第44章 絆の春
それから数日後。
小雪は雪の国の新たな主君となり、即位式が行われていた。
国民は初めての春の到来に湧いて、国全体がお祝いムードだった。
七班の五人は、小雪の恩人として、式と宴に出席させてもらっていた。
(この宴が終わったら………小雪さんとお別れか…………寂しいな………
それに…………あと少しで、サスケ達ともお別れだし……………)
ルナは刻々と近づいて来る大好きな人達との別れに、胸が締めつけられるような気がしたが、
空気を壊してはいけないと思い、顔には出さなかった。
宴の途中、ぼうっと突っ立っていたルナに、小雪が近づいて、話しかけた。
「……………レイ、どうしたの?ぼうっとして。
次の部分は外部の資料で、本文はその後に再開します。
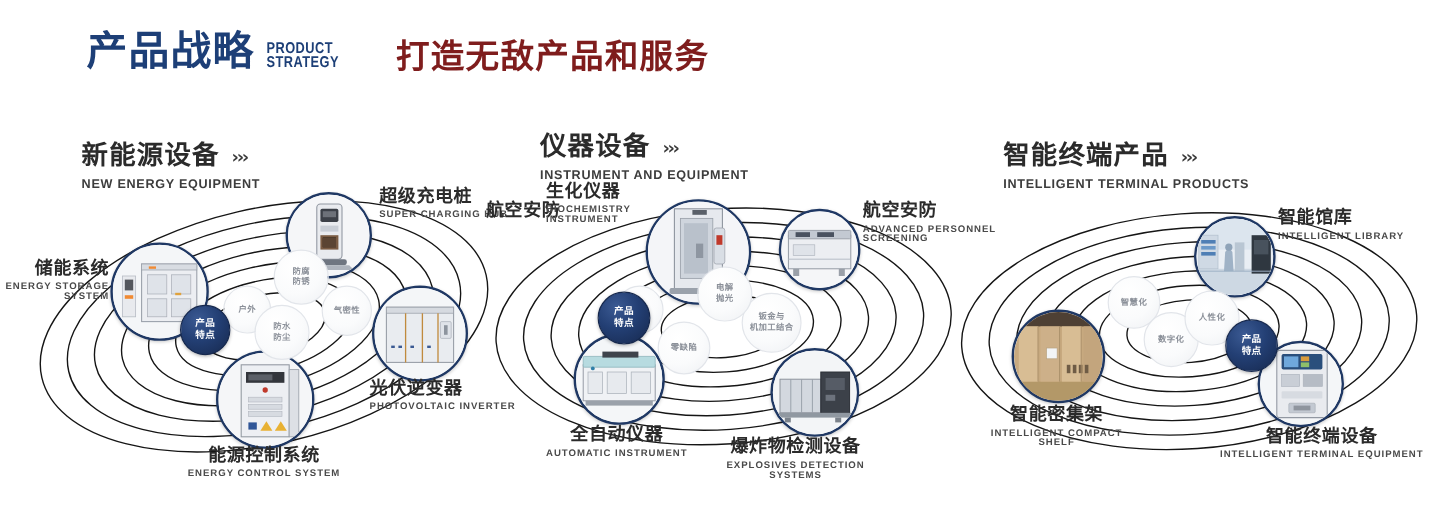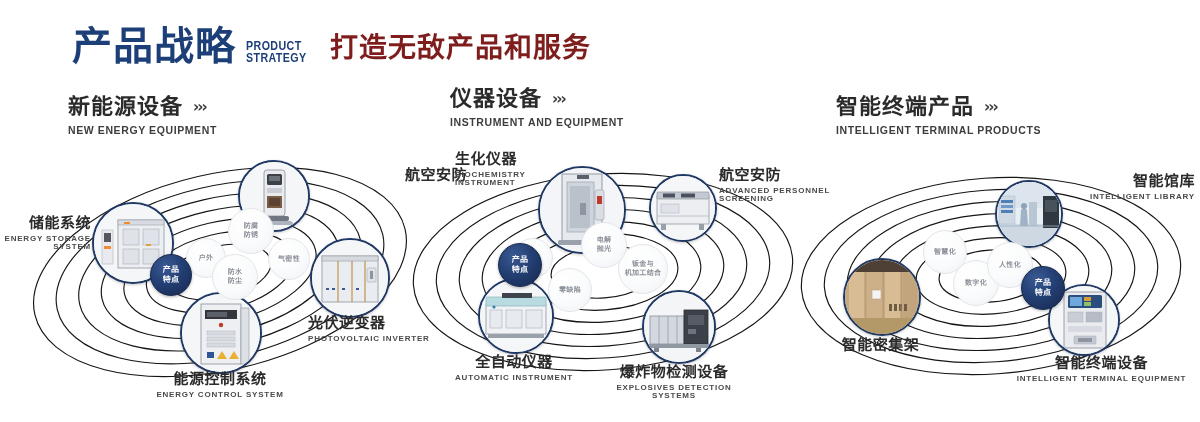--- a/index.html
+++ b/index.html
@@ -14,7 +14,7 @@
   
   .hdr{position:absolute;left:72px;top:26px;display:flex;align-items:flex-end;}
   .hdr-cn{
-    font-size:40px;font-weight:bold;color:#1d3f77;letter-spacing:1px;
+    font-size:34px;font-weight:bold;color:#1d3f77;letter-spacing:1px;
     line-height:1;font-family:"DejaVu Sans","Liberation Sans",sans-serif;
   }
   .hdr-en{

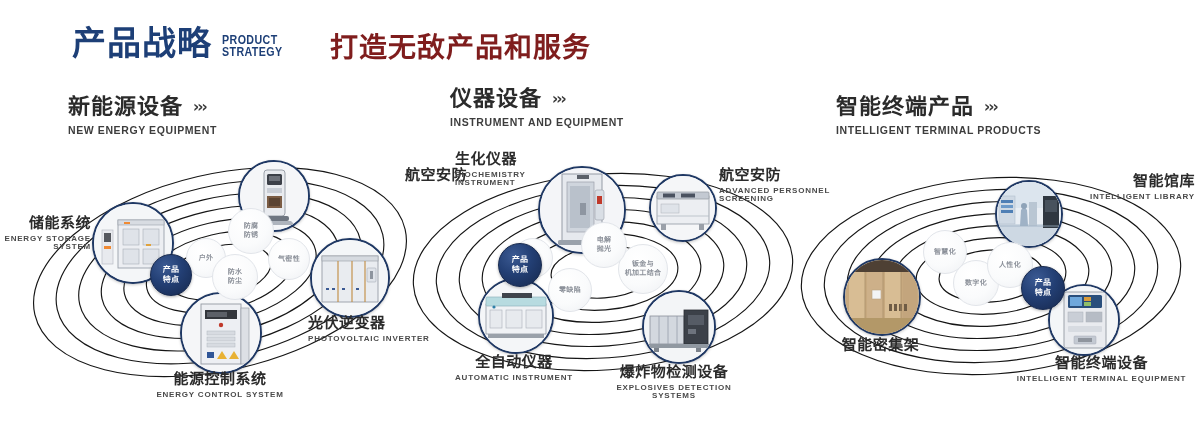--- a/index.html
+++ b/index.html
@@ -30,7 +30,7 @@
   }
 
   
-  .sect{position:absolute;}
+  .sect{position:absolute;margin-top:24px;}
   .sect-cn{
     font-size:22px;font-weight:bold;color:#2b2b2b;letter-spacing:1px;
     line-height:1;display:flex;align-items:center;

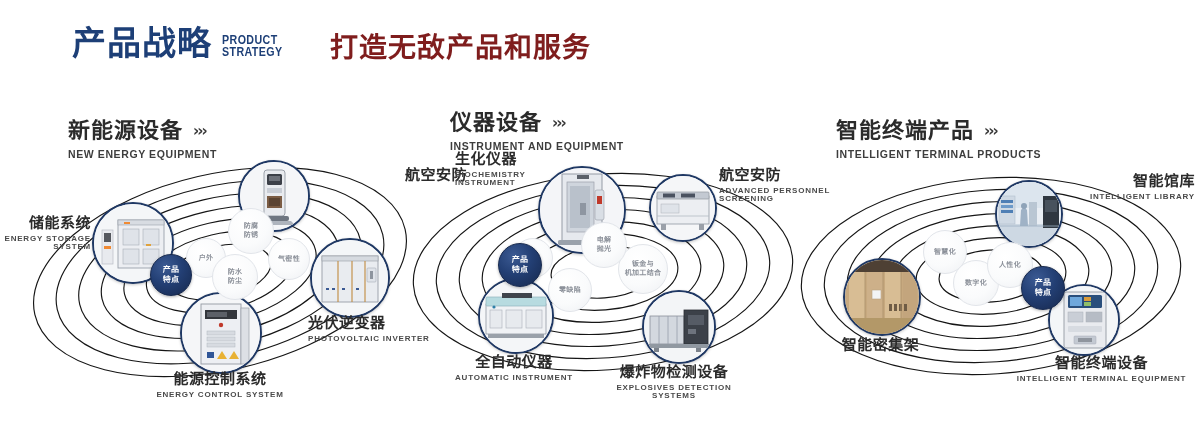--- a/index.html
+++ b/index.html
@@ -172,6 +172,10 @@
         <rect x="20" y="54" width="29" height="5" rx="2" fill="#6f7681"></rect>
         <path d="M18 59 L51 59 L55 63 L14 63 Z" fill="#aeb4bd"></path>
       </svg>
+    </div>
+    <div class="nlabel" style="left:296px;top:6px;width:120px;">
+      <div class="cn">超级充电桩</div>
+      <div class="en">SUPER CHARGING HUB</div>
     </div>
 
     <div class="node" style="left:290px;top:88px;width:76px;height:76px;">

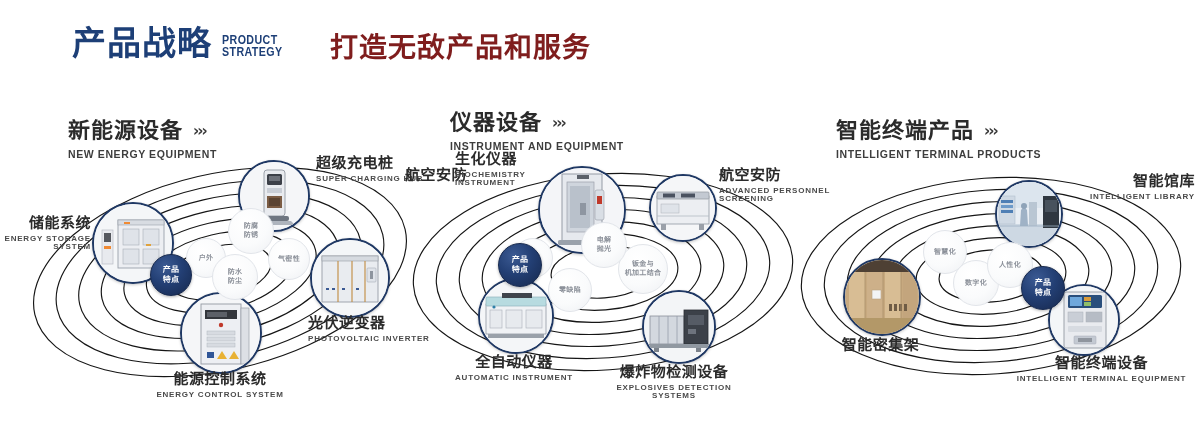--- a/index.html
+++ b/index.html
@@ -375,7 +375,7 @@
         <line x1="0" y1="44" x2="64" y2="44" stroke="#9db0c3" stroke-width=".8"></line>
       </svg>
     </div>
-    <div class="nlabel" style="left:270px;top:24px;width:130px;text-align:right;">
+    <div class="nlabel" style="left:270px;top:24px;width:130px;">
       <div class="cn">智能馆库</div>
       <div class="en">INTELLIGENT LIBRARY</div>
     </div>

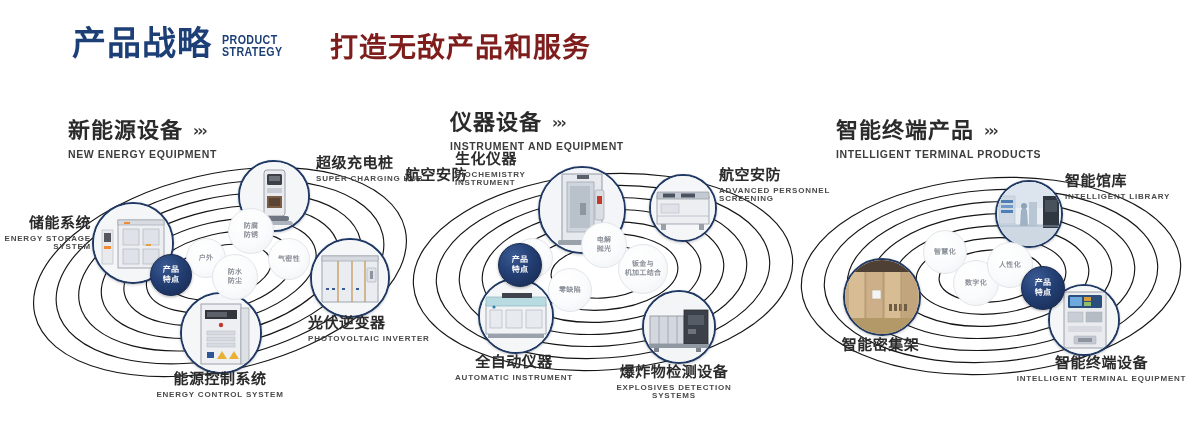--- a/index.html
+++ b/index.html
@@ -401,6 +401,10 @@
     </div>
     <div class="nlabel c" style="left:8px;top:188px;width:155px;">
       <div class="cn">智能密集架</div>
+      <div class="en">
+        <div>INTELLIGENT COMPACT</div>
+        <div>SHELF</div>
+      </div>
     </div>
 
     <div class="node" style="left:253px;top:134px;width:68px;height:68px;">

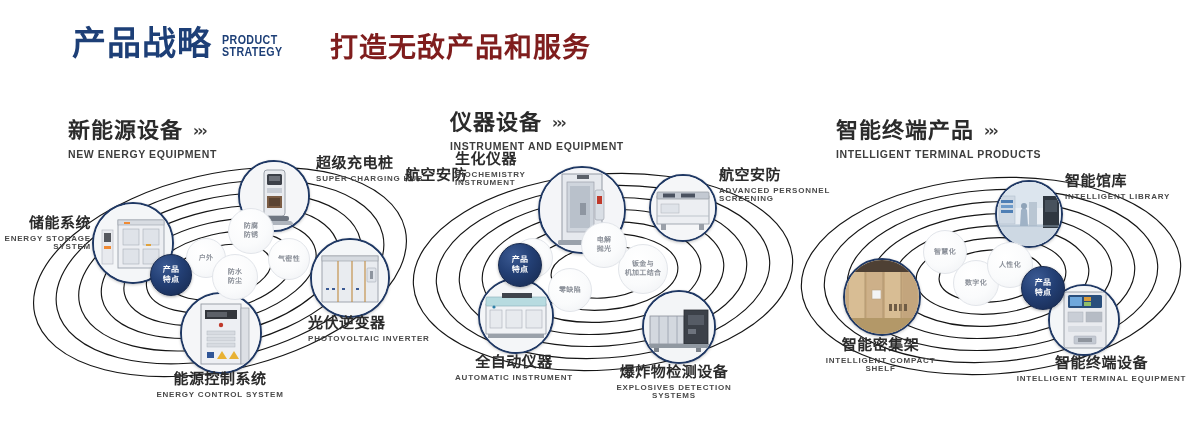--- a/index.html
+++ b/index.html
@@ -308,7 +308,7 @@
         <rect x="52" y="56" width="5" height="4" fill="#7b828b"></rect>
       </svg>
     </div>
-    <div class="nlabel c" style="left:189px;top:215px;width:160px;">
+    <div class="nlabel c" style="left:178px;top:215px;width:160px;">
       <div class="cn">爆炸物检测设备</div>
       <div class="en">EXPLOSIVES DETECTION SYSTEMS</div>
     </div>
」
「小雪さん…………いや、小雪様、なんでもございません。御即位、おめでとうございます。」
ルナは小雪をさん付けで呼んではいけないと思い、カッチカチの敬語で話した。
「もう…………様、なんて付けなくて良いわよ。正直、さん付けだっていらないし。
ねえ、これからは、小雪、って呼んでよ。」
小雪はルナに壁を作って欲しくなかったのが半分、困っているルナが見たかったのが半分で、そう無茶振りをした。
「えっ?は、はい…………………こ、小雪……………」
(小雪さんを呼び捨てなんて…………恐れ多いな…………)
ルナは(見た目の)年齢が上の人に対しては、基本誰でもさん付けのため、少し緊張してしまい、上目遣いで小雪を見つめた。
「ふふっ、良くできました。」
(キャー!可愛いっ!……………ダメ、もう我慢できないっ!)
小雪はそう言って笑うと、ルナをギュッと抱きしめた。
「⁈」
(わわわっ⁈小雪さんってこんな積極的なキャラだったっけ?)
ルナは突然の抱擁に狼狽え、目を白黒させた。